> [Problem description]:
Please return exactly the lines from the beginning of the listing up to and including the line with "position:absolute; top:22px; left:8px;", with no pictures.
(The data begins)
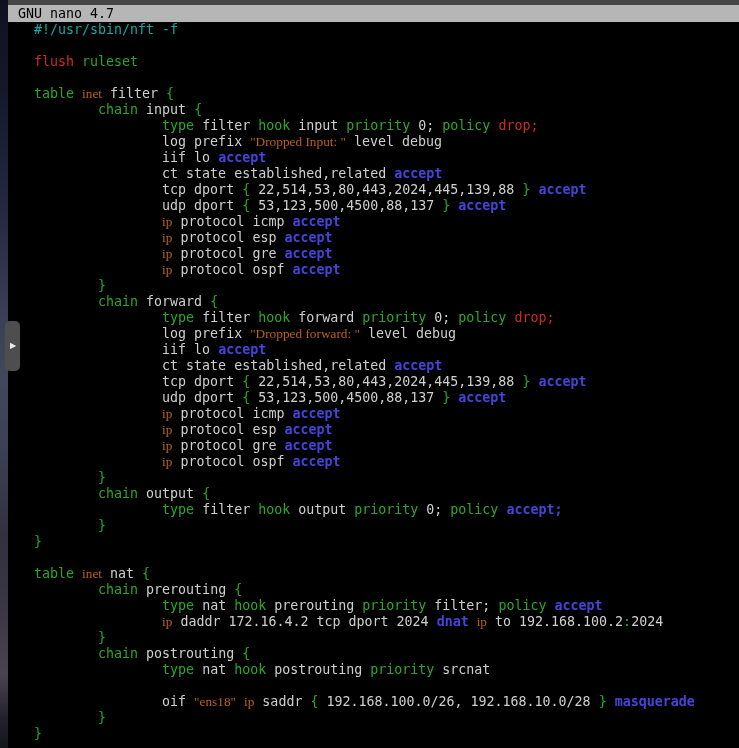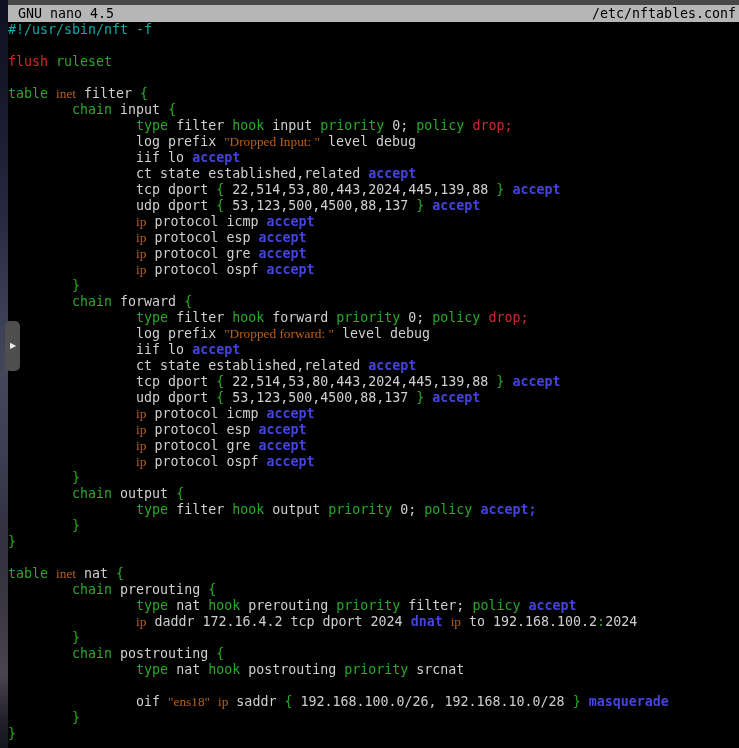--- a/index.html
+++ b/index.html
@@ -19,21 +19,21 @@
     font-size:13.3px; line-height:17px;
     display:flex; justify-content:space-between; white-space:pre;
   }
   .titlebar .app { padding-left:10px; }
   .titlebar .file { padding-right:3px; }
   .editor {
     position:absolute; top:22px; left:8px; right:0; bottom:0;
     font-size:13.3px; line-height:16px; white-space:pre;
     color: var(--c-def, #cfcfcf);
   }
-  .line { height:16px; }
+  .line { height:16px;padding-left:26px; }
   .c-def { color: var(--c-def, #cfcfcf); }
   .c-grn { color: var(--c-grn, #2aa82a); }
   .c-red { color: var(--c-red, #cc2b2b); }
   .c-org { color: var(--c-org, #bb6018); font-family: Liberation Serif, serif; }
   .c-cyn { color: var(--c-cyn, #14a7a7); }
   .c-blu { color: var(--c-blu, #4545dd); font-weight: bold; }
   .left-strip {
     position:absolute; top:0; left:0; width:8px; height:748px; z-index:5;
     background: linear-gradient(to bottom,
       #101020 0%, #16182a 12%, #252940 28%, #3a3f56 42%,
@@ -49,22 +49,21 @@
     font-family:"DejaVu Sans", sans-serif;
     font-size:8px; color:#ececec; line-height:8px; margin-left:1px;
   }
 </style>
 </head>
 <body>
 
 <div class="top-strip"></div>
 
 <div class="titlebar">
-  <span class="app">GNU nano 4.5</span>
-  <span class="file">/etc/nftables.conf</span>
+  <span class="app">GNU nano 4.7</span>
 </div>
 
 <div class="editor"><div class="line"><span class="c-cyn">#!/usr/sbin/nft -f</span></div><div class="line"></div><div class="line"><span class="c-red">flush</span><span class="c-def"> </span><span class="c-grn">ruleset</span></div><div class="line"></div><div class="line"><span class="c-grn">table</span><span class="c-def"> </span><span class="c-org">inet</span><span class="c-def"> filter </span><span class="c-grn">{</span></div><div class="line"><span class="c-def">        </span><span class="c-grn">chain</span><span class="c-def"> input </span><span class="c-grn">{</span></div><div class="line"><span class="c-def">                </span><span class="c-grn">type</span><span class="c-def"> filter </span><span class="c-grn">hook</span><span class="c-def"> input </span><span class="c-grn">priority</span><span class="c-def"> 0; </span><span class="c-grn">policy</span><span class="c-def"> </span><span class="c-red">drop;</span></div><div class="line"><span class="c-def">                log prefix </span><span class="c-org">"Dropped Input: "</span><span class="c-def"> level debug</span></div><div class="line"><span class="c-def">                iif lo </span><span class="c-blu">accept</span></div><div class="line"><span class="c-def">                ct state established,related </span><span class="c-blu">accept</span></div><div class="line"><span class="c-def">                tcp dport </span><span class="c-grn">{</span><span class="c-def"> 22,514,53,80,443,2024,445,139,88 </span><span class="c-grn">}</span><span class="c-def"> </span><span class="c-blu">accept</span></div><div class="line"><span class="c-def">                udp dport </span><span class="c-grn">{</span><span class="c-def"> 53,123,500,4500,88,137 </span><span class="c-grn">}</span><span class="c-def"> </span><span class="c-blu">accept</span></div><div class="line"><span class="c-def">                </span><span class="c-org">ip</span><span class="c-def"> protocol icmp </span><span class="c-blu">accept</span></div><div class="line"><span class="c-def">                </span><span class="c-org">ip</span><span class="c-def"> protocol esp </span><span class="c-blu">accept</span></div><div class="line"><span class="c-def">                </span><span class="c-org">ip</span><span class="c-def"> protocol gre </span><span class="c-blu">accept</span></div><div class="line"><span class="c-def">                </span><span class="c-org">ip</span><span class="c-def"> protocol ospf </span><span class="c-blu">accept</span></div><div class="line"><span class="c-def">        </span><span class="c-grn">}</span></div><div class="line"><span class="c-def">        </span><span class="c-grn">chain</span><span class="c-def"> forward </span><span class="c-grn">{</span></div><div class="line"><span class="c-def">                </span><span class="c-grn">type</span><span class="c-def"> filter </span><span class="c-grn">hook</span><span class="c-def"> forward </span><span class="c-grn">priority</span><span class="c-def"> 0; </span><span class="c-grn">policy</span><span class="c-def"> </span><span class="c-red">drop;</span></div><div class="line"><span class="c-def">                log prefix </span><span class="c-org">"Dropped forward: "</span><span class="c-def"> level debug</span></div><div class="line"><span class="c-def">                iif lo </span><span class="c-blu">accept</span></div><div class="line"><span class="c-def">                ct state established,related </span><span class="c-blu">accept</span></div><div class="line"><span class="c-def">                tcp dport </span><span class="c-grn">{</span><span class="c-def"> 22,514,53,80,443,2024,445,139,88 </span><span class="c-grn">}</span><span class="c-def"> </span><span class="c-blu">accept</span></div><div class="line"><span class="c-def">                udp dport </span><span class="c-grn">{</span><span class="c-def"> 53,123,500,4500,88,137 </span><span class="c-grn">}</span><span class="c-def"> </span><span class="c-blu">accept</span></div><div class="line"><span class="c-def">                </span><span class="c-org">ip</span><span class="c-def"> protocol icmp </span><span class="c-blu">accept</span></div><div class="line"><span class="c-def">                </span><span class="c-org">ip</span><span class="c-def"> protocol esp </span><span class="c-blu">accept</span></div><div class="line"><span class="c-def">                </span><span class="c-org">ip</span><span class="c-def"> protocol gre </span><span class="c-blu">accept</span></div><div class="line"><span class="c-def">                </span><span class="c-org">ip</span><span class="c-def"> protocol ospf </span><span class="c-blu">accept</span></div><div class="line"><span class="c-def">        </span><span class="c-grn">}</span></div><div class="line"><span class="c-def">        </span><span class="c-grn">chain</span><span class="c-def"> output </span><span class="c-grn">{</span></div><div class="line"><span class="c-def">                </span><span class="c-grn">type</span><span class="c-def"> filter </span><span class="c-grn">hook</span><span class="c-def"> output </span><span class="c-grn">priority</span><span class="c-def"> 0; </span><span class="c-grn">policy</span><span class="c-def"> </span><span class="c-blu">accept;</span></div><div class="line"><span class="c-def">        </span><span class="c-grn">}</span></div><div class="line"><span class="c-grn">}</span></div><div class="line"></div><div class="line"><span class="c-grn">table</span><span class="c-def"> </span><span class="c-org">inet</span><span class="c-def"> nat </span><span class="c-grn">{</span></div><div class="line"><span class="c-def">        </span><span class="c-grn">chain</span><span class="c-def"> prerouting </span><span class="c-grn">{</span></div><div class="line"><span class="c-def">                </span><span class="c-grn">type</span><span class="c-def"> nat </span><span class="c-grn">hook</span><span class="c-def"> prerouting </span><span class="c-grn">priority</span><span class="c-def"> filter; </span><span class="c-grn">policy</span><span class="c-def"> </span><span class="c-blu">accept</span></div><div class="line"><span class="c-def">                </span><span class="c-org">ip</span><span class="c-def"> daddr 172.16.4.2 tcp dport 2024 </span><span class="c-blu">dnat</span><span class="c-def"> </span><span class="c-org">ip</span><span class="c-def"> to 192.168.100.2</span><span class="c-grn">:</span><span class="c-def">2024</span></div><div class="line"><span class="c-def">        </span><span class="c-grn">}</span></div><div class="line"><span class="c-def">        </span><span class="c-grn">chain</span><span class="c-def"> postrouting </span><span class="c-grn">{</span></div><div class="line"><span class="c-def">                </span><span class="c-grn">type</span><span class="c-def"> nat </span><span class="c-grn">hook</span><span class="c-def"> postrouting </span><span class="c-grn">priority</span><span class="c-def"> srcnat</span></div><div class="line"></div><div class="line"><span class="c-def">                oif </span><span class="c-org">"ens18"</span><span class="c-def"> </span><span class="c-org">ip</span><span class="c-def"> saddr </span><span class="c-grn">{</span><span class="c-def"> 192.168.100.0/26, 192.168.10.0/28 </span><span class="c-grn">}</span><span class="c-def"> </span><span class="c-blu">masquerade</span></div><div class="line"><span class="c-def">        </span><span class="c-grn">}</span></div><div class="line"><span class="c-grn">}</span></div></div>
 
 <div class="left-strip"></div>
 
 <div class="handle">
   <span class="arrow">▶</span>
 </div>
(The data ends)
> [Result]:
--- a/index.html
+++ b/index.html
@@ -19,21 +19,21 @@
     font-size:13.3px; line-height:17px;
     display:flex; justify-content:space-between; white-space:pre;
   }
   .titlebar .app { padding-left:10px; }
   .titlebar .file { padding-right:3px; }
   .editor {
     position:absolute; top:22px; left:8px; right:0; bottom:0;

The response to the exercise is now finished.